Premier Marinas Limited
- Founded: 1994
- Headquarters: Hampshire, England
- Number of locations: 11
- Owner: Wellcome Trust
- Website: www.premiermarinas.com

= Premier Marinas =

Premier Marinas Limited, owned by the Wellcome Trust, is based in Hampshire. It owns and manages twelve coastal marinas and boatyards in England. Premier's marinas are situated on the south coast at Falmouth in Cornwall; Noss on Dart in Dartmouth; Swanwick, Universal Marina, on the hamble, Gosport, Port Solent, Trafalgar Wharf and Southsea in Hampshire; and Chichester, Brighton and Eastbourne in Sussex. Premier Marinas' core business is the ownership, management and development of these marina sites, including the provision of wet and dry berthing and boatyard services to leisure yachts and motorboats. The company hosts boat shows, including an annual boat show that has been occurring for over thirty years.

==Overview==

===History===
Premier Marinas Limited was formed in 1994, when the then owner of Port Solent Marina, Arlington Properties Corporation, and the then owner of Chichester Marina, First Leisure Corporation, combined their marina assets to create the new company. The latter has since grown through the further acquisition of Falmouth Marina in December 1996, Brighton Marina in March 2000, Southsea Marina in November 2002, Gosport Marina in December 2003 and subsequently Endeavour Quay, a boatyard adjacent to Gosport Marina, in August 2014. The programme of acquisitions went on to add Swanwick Marina in December 2005, Sovereign Harbour Marina in Eastbourne, in July 2007 and Noss on Dart Marina in April 2016. In July 2021 the company further expanded with the acquisition of another marina on the Hamble River, Universal Marina, In November 2023 Premier acquired Trafalgar Wharf, located in Portsmouth Harbour; taking the number of owned marinas to eleven.
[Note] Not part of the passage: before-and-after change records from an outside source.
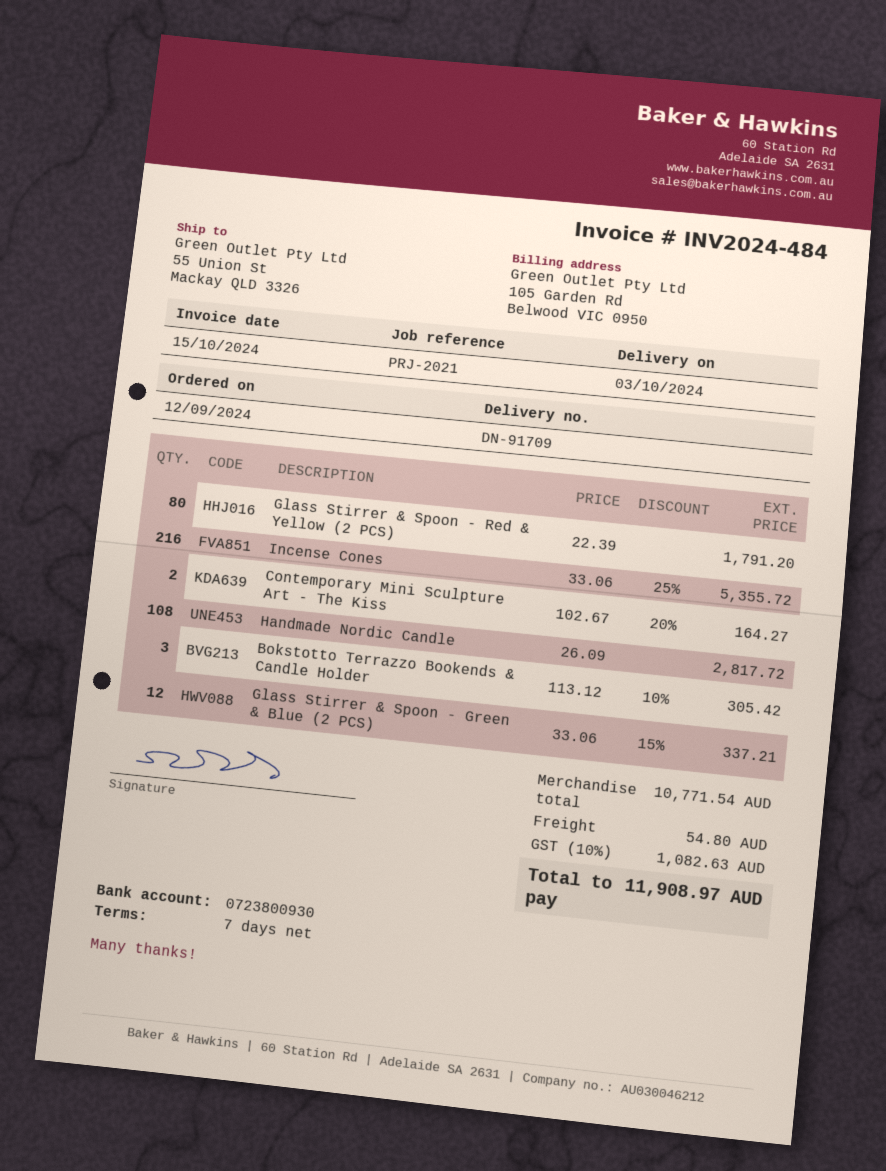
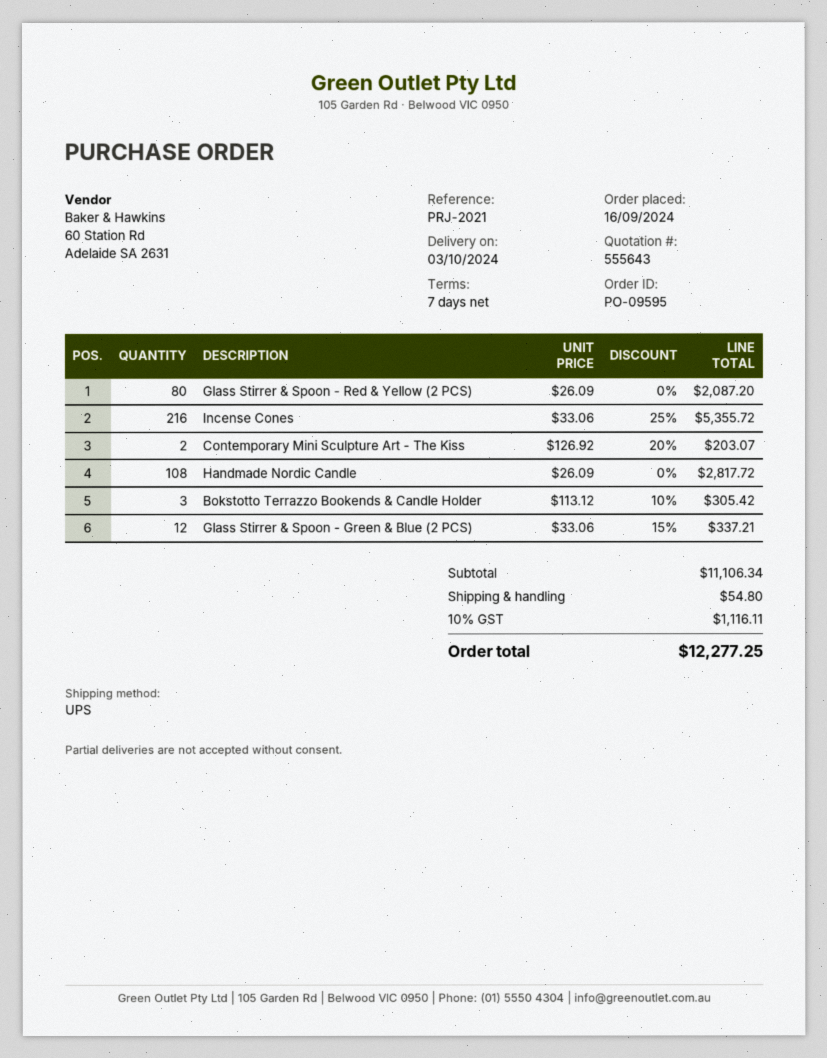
order date: 2024-09-12 -> 2024-09-16
Glass Stirrer & Spoon - Red & Yellow (2 PCS): 80 x 22.39 = 1791.20 -> 80 x 26.09 = 2087.20
Contemporary Mini Sculpture Art - The Kiss: 2 x 102.67 - 20% = 164.27 -> 2 x 126.92 - 20% = 203.07
subtotal: 10771.54 -> 11106.34
tax: 10% = 1082.63 -> 10% = 1116.11
total: 11908.97 -> 12277.25

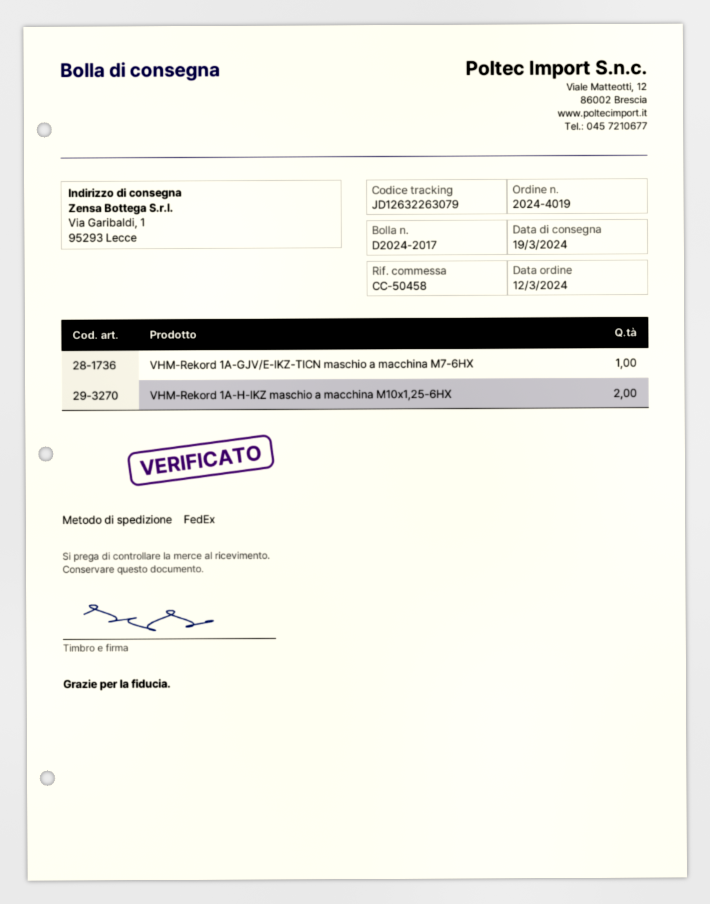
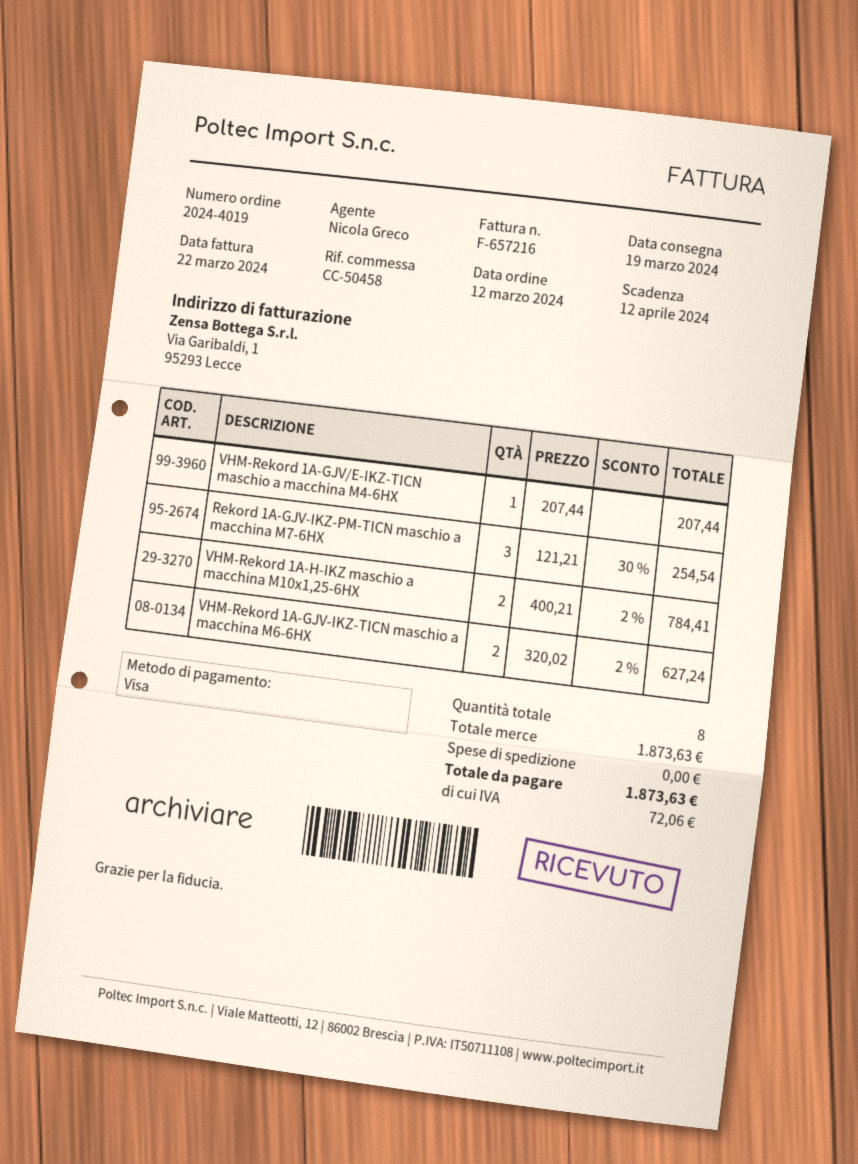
VHM-Rekord 1A-GJV/E-IKZ-TICN maschio a macchina M7-6HX: 1 -> none
VHM-Rekord 1A-GJV/E-IKZ-TICN maschio a macchina M4-6HX: none -> 1
Rekord 1A-GJV-IKZ-PM-TICN maschio a macchina M7-6HX: none -> 3
VHM-Rekord 1A-GJV-IKZ-TICN maschio a macchina M6-6HX: none -> 2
In 2015 Premier Marinas Limited was acquired by the Wellcome Trust.

In 2025 Premier Marinas acquired the marina group Boatfolk, expanding to be the largest marina group in the UK. The company now own and operate 22 marinas within the UK, including Conwy in Wales and Rhu in Scotland.

===Awards===
Premier's marinas are recognised under the Yacht Harbour Association's Gold Anchor scheme. Sovereign Harbour in Eastbourne, Brighton Marina, Chichester Marina, Southsea Marina, Port Solent Marina, Gosport Marina and Falmouth marina all hold the 'Five Gold Anchors' award.

===Facilities===
Each marina has boatyard services, marine diesel and petrol, security, electricity and water, toilet, shower and laundrette facilities, car parking and on-site dining options. Collectively, Premier has over 5,000 marina pontoon berths and onshore boat storage for more than 2,000 vessels. Across eleven marinas, Premier has over 300,000 square feet of property for commercial rent; the greater part of this space is occupied by services complementary to the marinas, including food and beverage, marine chandlery, boat maintenance and repair, boat sales and brokerage and sail making.

==Events==
The company holds periodic events, including boat shows at their marinas, including the annual Southampton International Boat Show held at Mayflower Park. In 2011 Premier Marinas became involved in the Royal Yachting Association's (RYA) Active Marina Programme. The RYA is working with marinas and sailing schools in the UK to provide boat owners with part-subsidised training workshops aimed at increasing confidence and competence on the water. Premier Marinas' Sovereign Harbour in Eastbourne was one of the first marinas to launch the scheme in summer 2011. Premier Marinas worked with the RYA and local sailing schools to organise a number of workshops for berth holders covering topics such as basic maneuvering and berthing skills and electronic navigation.